To automate the process of recording each instance of a member being marked with a skull mark, we use Facial Detection, Facial Recognition, Object Detection and Data Visualisation Tools.
- In order to reduce the number of frames we need to process for each episode, we first use object detection to find frames which contain skull marks and record relevant data such as:
- Timestamp of the frame skulls mark(s) were detected in
- Location of the bounding boxes of each skull mark detected.
- We then process these filtered frames and
- locate each face in the frame, and
- identify the faces that were detected. Once again, we record relevant data such as the location of the bounding boxes of each face detected.
- Using the data from previous 2 steps, we can now attempt to determine which member was marked in frames which contain both skull mark(s) and identified face(s), and record the results onto a database.
- Once we have processed the episodes, we can visualize the data using data in the database using data visualisation software.
In Phase 1 of the data pipeline, we first download an episode of the show and sample frames within the video using a specified sample period (in milliseconds). A higher sample period means more frames are skipped, which leads to faster processing speed but with a trade-off of an increased chance of missing frames containing a skull mark.
We used a sample period of 1300
ms, which gives us a good balanced between the two aforementioned factors.
Another reason we use object detection first is to reduce the number of frames we need to process using facial detection and recognition.
For each frame sampled, the script detects whether a skull mark is present.
Rather than processing each frame locally, we chose to use Custom Vision
from Azure Cognitive Services
to train a custom skull mark detection model for three reasons:
Custom Vision
was significantly more accurate than our locally trained model, and- Cloud processing allowed our script to be run on lower spec systems, allowing us to reduce the bottlenecked caused by our own hardware limitations. detection scripts in terms of speed, and
- The results of previous predictions are readily available via online portal for manual interpretation and reusing as training data to improve our model.
Notably, we discovered that our previous model frequently confuses text blocks with special effects with skulls marks. Therefore, we trained our model with dummy labels representing typical types of text blocks in Infinite Challenge episodes to achieve better performance.

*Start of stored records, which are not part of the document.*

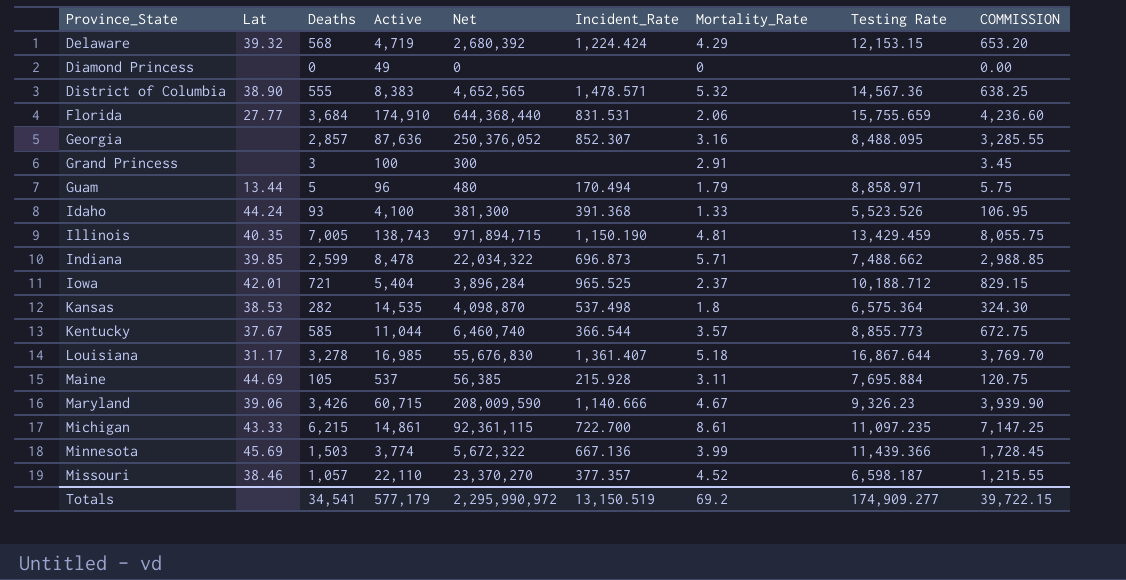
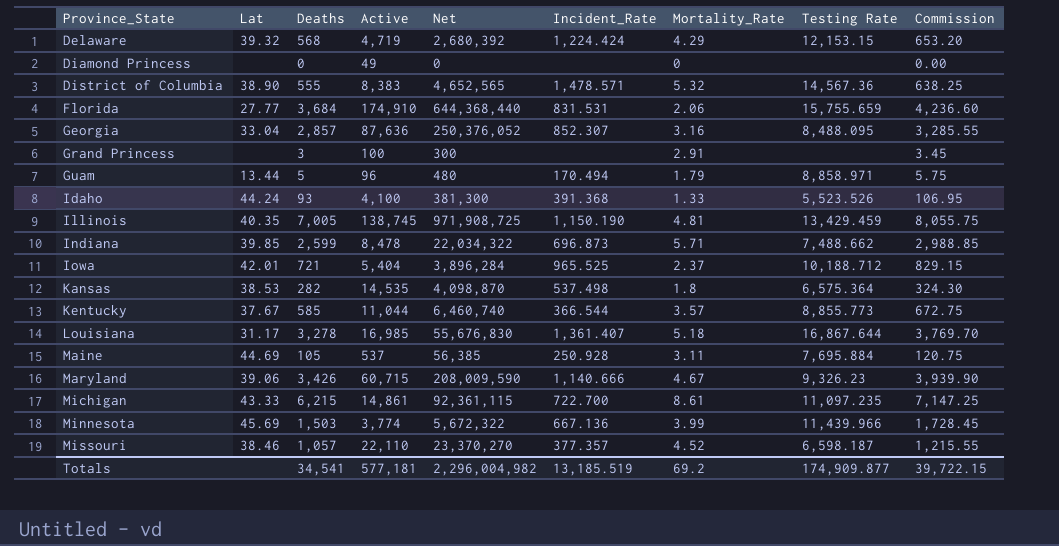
column name: COMMISSION -> Commission
Georgia | Lat: none -> 33.04
Illinois | Active: 138,743 -> 138,745
Illinois | Net: 971,894,715 -> 971,908,725
Maine | Incident_Rate: 215.928 -> 250.928
Minnesota | Testing Rate: 11,439.366 -> 11,439.966
Totals | Active: 577,179 -> 577,181
Totals | Net: 2,295,990,972 -> 2,296,004,982
Totals | Incident_Rate: 13,150.519 -> 13,185.519
Totals | Testing Rate: 174,909.277 -> 174,909.877

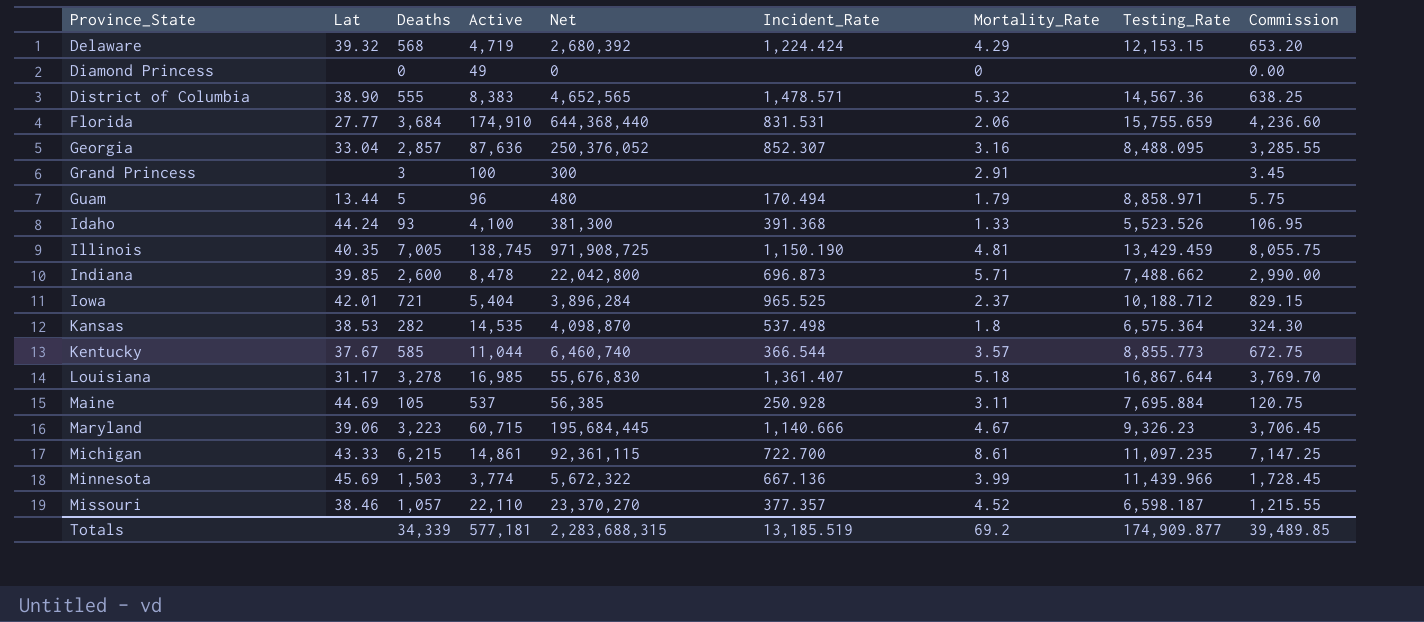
column name: Testing Rate -> Testing_Rate
Indiana | Deaths: 2,599 -> 2,600
Indiana | Net: 22,034,322 -> 22,042,800
Indiana | Commission: 2,988.85 -> 2,990.00
Maryland | Deaths: 3,426 -> 3,223
Maryland | Net: 208,009,590 -> 195,684,445
Maryland | Commission: 3,939.90 -> 3,706.45
Totals | Deaths: 34,541 -> 34,339
Totals | Net: 2,296,004,982 -> 2,283,688,315
Totals | Commission: 39,722.15 -> 39,489.85

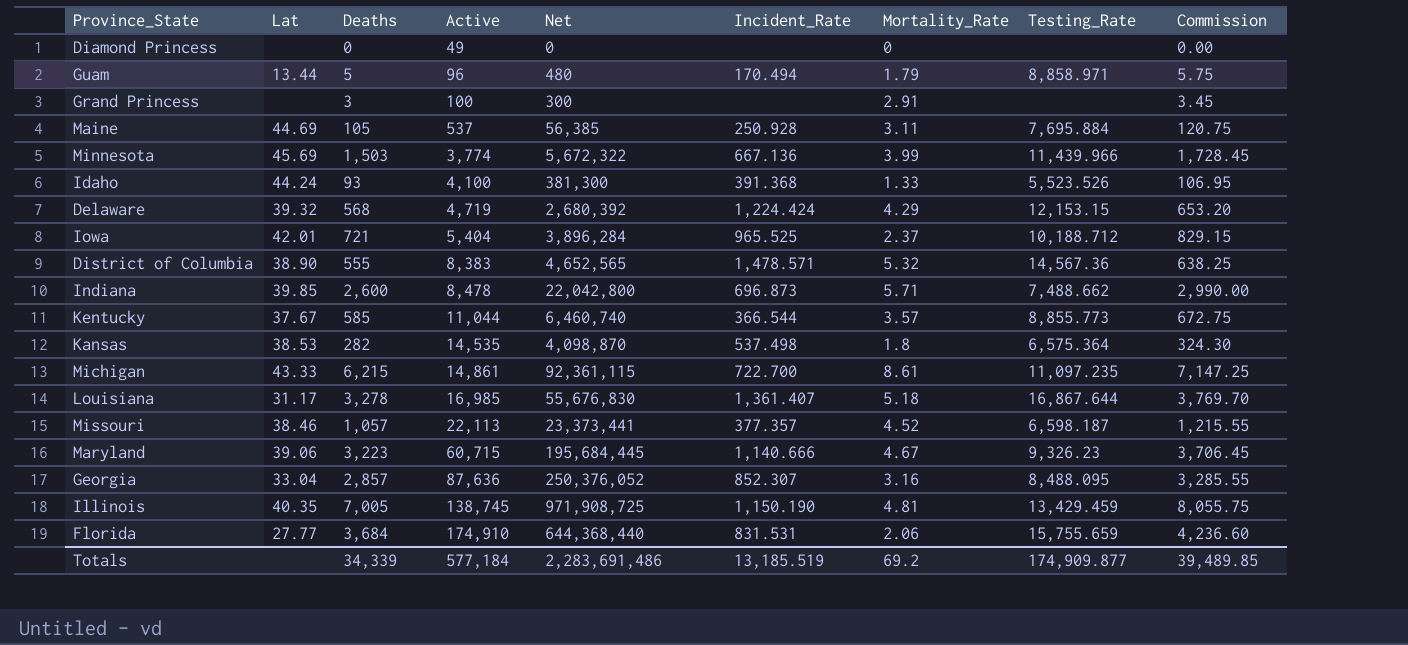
row order: Province_State ascending -> Active ascending
Missouri | Active: 22,110 -> 22,113
Missouri | Net: 23,370,270 -> 23,373,441
Totals | Active: 577,181 -> 577,184
Totals | Net: 2,283,688,315 -> 2,283,691,486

In the final stage of Phase 1, the script caches all the sampled frames which had skull mark(s) detected, along with the location of the bounding boxes in a CSV file, for later processing in the pipeline.
In Phase 2 of the pipeline, facial detection and facial recognition will come in to play (above image is the sample result image created by our python script)
Once again, we used Azure Cognitive Services
from MS, instead of using processing the images locally. This was because using cloud services allows for faster and more accurate detection and recognition which allowed us to not be bottlenecked by hardware limitation on the computers we own.
For each image saved from phase 2, recognised faces are labeled in the image and uploaded automatically, together with the results saved onto a CSV file, into our Google Drive for manual review.
In Phase 3 of the pipeline, using the results of the previous two phases, we attempt to determine which member was marked with a skull mark.
In the simplest case, in a frame with a single face, it is straight-forward to assume that the identified member is the skull marked member.
However, in cases with multiple possible faces, multiple skull marks, or both, we need to estimate which member was marked. The simple algorithm we use to estimate the marked member is as follows:
- Calculate the coordinate of the centroid of each skull mark's bounding box
- Calculate the average coordinate of the skull mark centroids
- Let the closest member to the average skull mark be None, and the closest distance to the mark be
infinity
. - For each detected face:
- Calculate the coordinate of the centroid of the face's bounding box.
- Calculate the euclidean distance between the average skull mark centroid and the face centroid
- If the distance is shorter than the current closest distance,
let the closest member be the name of the identified face, and the distance be the distance calulated earlier.
Else if the distance is equal, prioritize an identified face over a face whose name isunknown
.
- Return the name of the closest member
This is done for each frame which has had both skull mark(s) and faces, and the results are uploaded to a database where is can be used later for data visualization.